アルコールパッドで穿刺部位を消毒します。このとき、静脈がまっすぐで分岐していないか、弁が大きくないかを確認します。
カテーテルのサイズを選びます。大半の液体や薬剤には18Gが適しています。高齢者や小児には番号が大きい(細い)カテーテル、緊急の大量輸液には番号が小さい(太い)カテーテルを使用します。
カテーテルのキャップを外し、皮膚を一方の手で引き締めながら針カテーテルを挿入します。皮膚に対してほぼ平行に、飛行機が滑走路に着陸するような角度で進めます。
針先が静脈に入ると、カテーテルのプラスチックチューブに血液が見えます(「フラッシュ」)。血液が確認できたら、カテーテル本体をさらに進めます。
カテーテルを進めながら、使用しているメーカーの指示どおりに針を取り外します。取り外した針は安全に処理し、他人が刺されないようにします。

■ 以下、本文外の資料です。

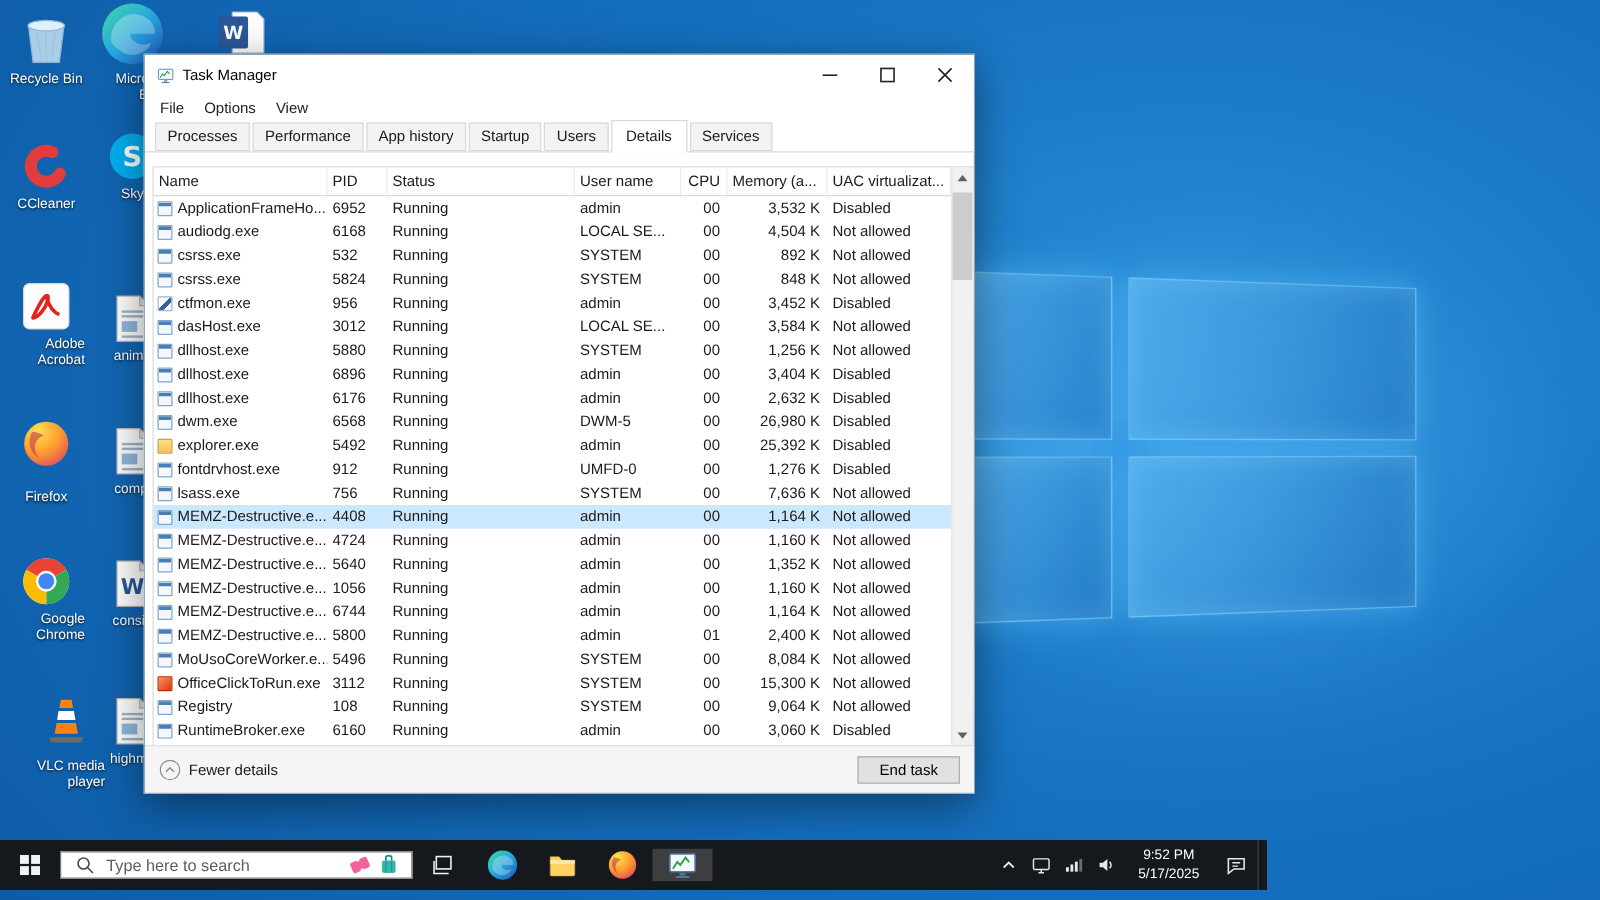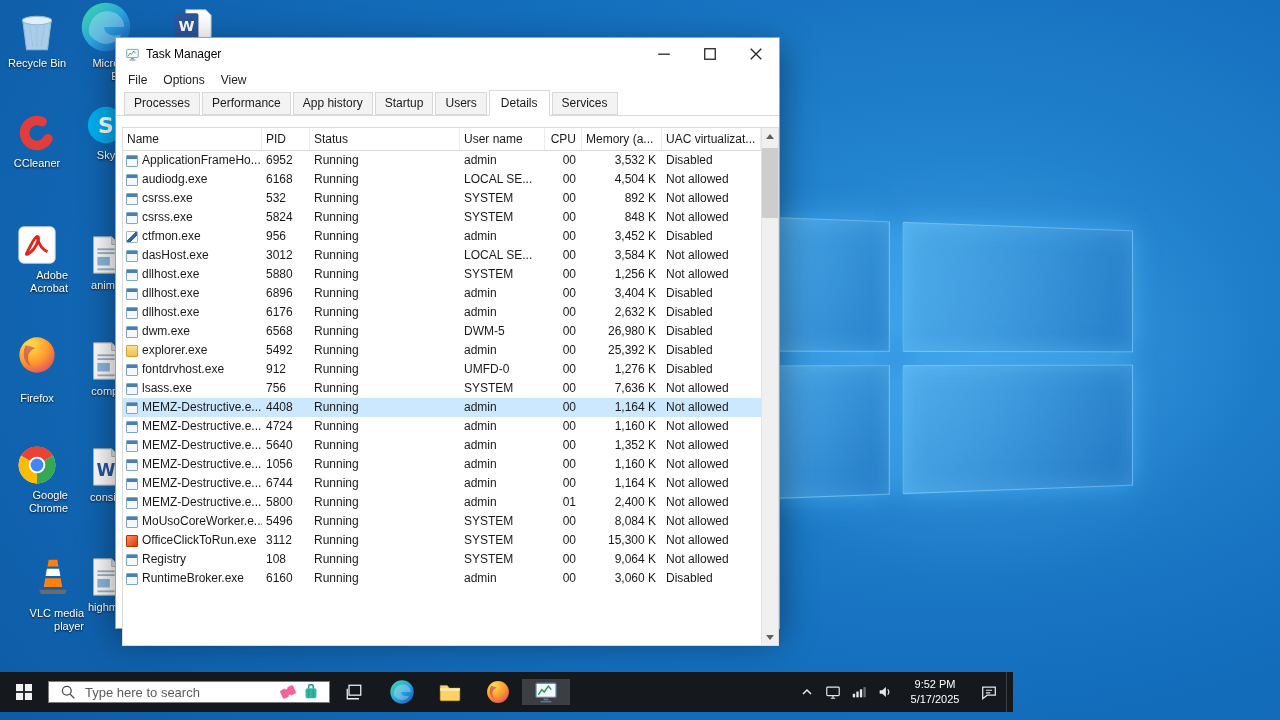--- a/index.html
+++ b/index.html
@@ -30,7 +30,7 @@
   .i18{width:18px;height:18px}.i20{width:20px;height:20px}.i24{width:24px;height:24px}.i26{width:26px;height:26px}
 
   
-  #tm-window{position:absolute;left:115px;top:37px;width:665px;height:592px;background:#fff;z-index:10;
+  #tm-window{position:absolute;left:115px;top:43px;width:665px;height:592px;background:#fff;z-index:10;
     border:1px solid #8ea4b8;box-shadow:0 10px 34px rgba(0,0,0,.45);font-size:12px;color:#1a1a1a}
   .titlebar{position:absolute;left:0;top:0;right:0;height:32px;display:flex;align-items:center;padding-left:9px;background:#fff}
   .titlebar .title{margin-left:6px;font-size:12px;color:#000}

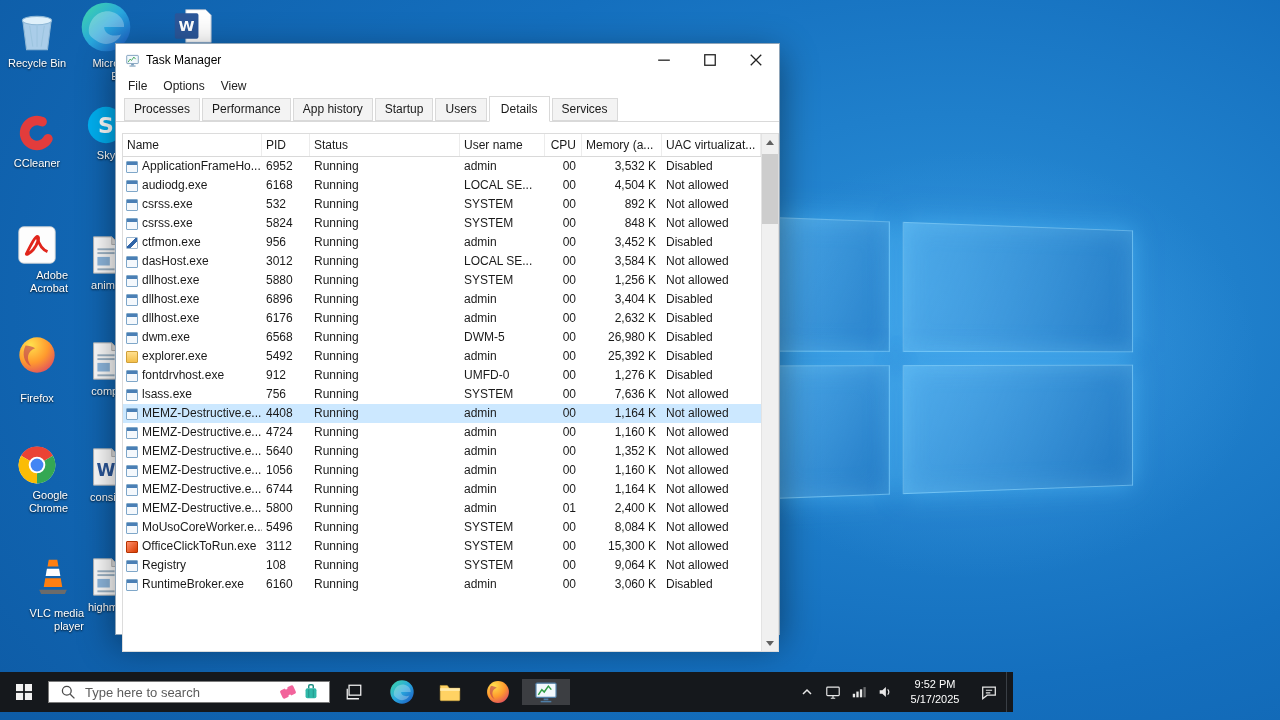--- a/index.html
+++ b/index.html
@@ -43,7 +43,7 @@
   .tab{border:1px solid #d9d9d9;background:#f3f3f3;padding:3px 9px 4px;font-size:12px;margin-right:2px;white-space:nowrap}
   .tab.active{background:#fff;padding:5px 11px 5px;margin-bottom:-1px;border-bottom:1px solid #fff;z-index:2}
 
-  .tablewrap{position:absolute;left:6px;top:89px;width:657px;height:519px;border:1px solid #dcdcdc;background:#fff;overflow:hidden}
+  .tablewrap{position:absolute;left:6px;top:89px;width:657px;height:464px;border:1px solid #dcdcdc;background:#fff;overflow:hidden}
   .tm-grid{display:grid;grid-template-columns:139px 48px 150px 85px 37px 80px 1fr}
   .thead{height:23px;border-bottom:1px solid #d9d9d9;width:638px}
   .hc{font-size:12px;color:#1a1a1a;line-height:22px;padding-left:4px;border-right:1px solid #ececec;

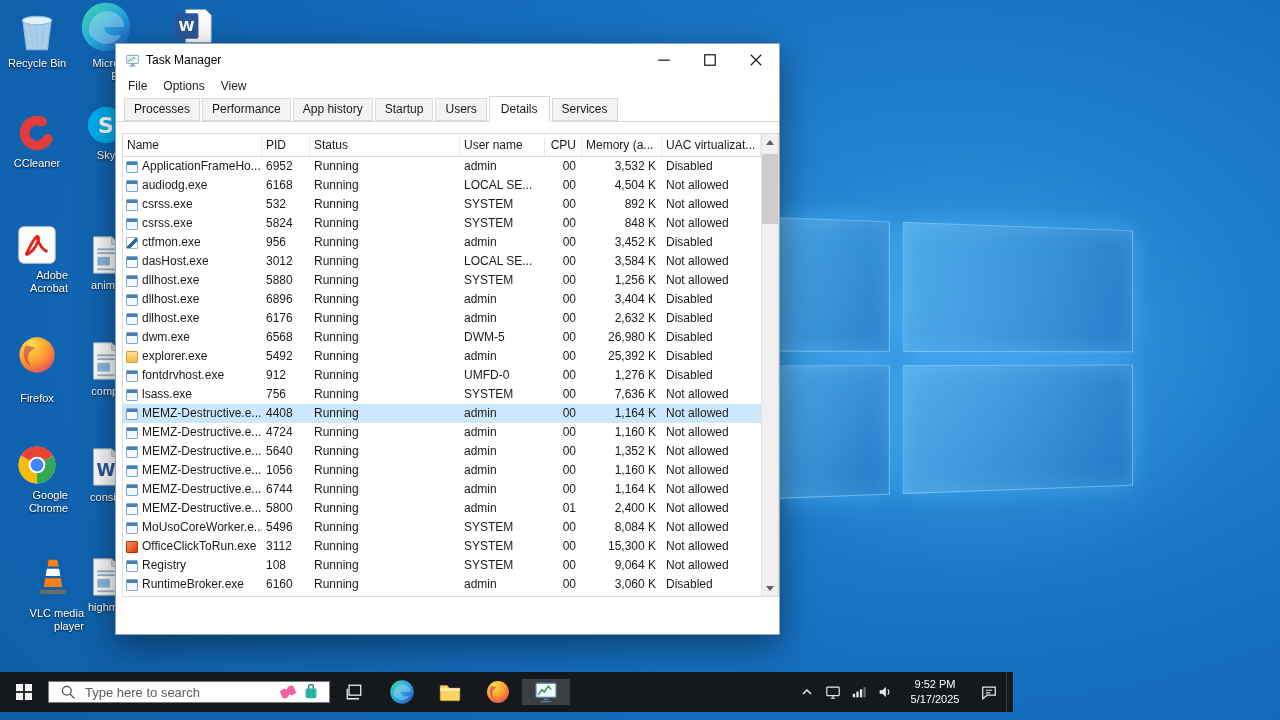--- a/index.html
+++ b/index.html
@@ -616,6 +616,18 @@
             </span>
           </div>
       </div>
+    </div>
+    <div class="tmfooter">
+      <div class="fewer">
+        <span class="ibox i18">
+            <svg viewBox="0 0 20 20">
+              <circle cx="10" cy="10" r="8.6" fill="none" stroke="#8a8a8a"></circle>
+              <path d="M6.5 11.5 L10 8 L13.5 11.5" fill="none" stroke="#8a8a8a" stroke-width="1.4"></path>
+            </svg>
+          </span>
+        <span>Fewer details</span>
+      </div>
+      <button class="endtask">End task</button>
     </div>
   </div>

止血帯を外します。放置すると組織壊死やIVの脱落の原因になります。
カテーテルのプラスチックアプリケータを外し、静脈からの逆流を防ぐために指で圧迫するか、4×4ガーゼで血液を受け止めます。
IVチューブをカテーテルに接続し、テープや市販の固定具で動かないように固定します。
IVラインを開きます。滴下室に液体が滴り、穿刺部位に腫れや漏れがなければ成功です。腫れや漏れがある場合は失敗です。
テープや固定具でIVラインを患者の腕や手にしっかりと固定します。
患者に合わせて滴下速度を調整します。最小の滴下(数滴/分)で「KVO(Keep Vein Open)」状態に保ちます。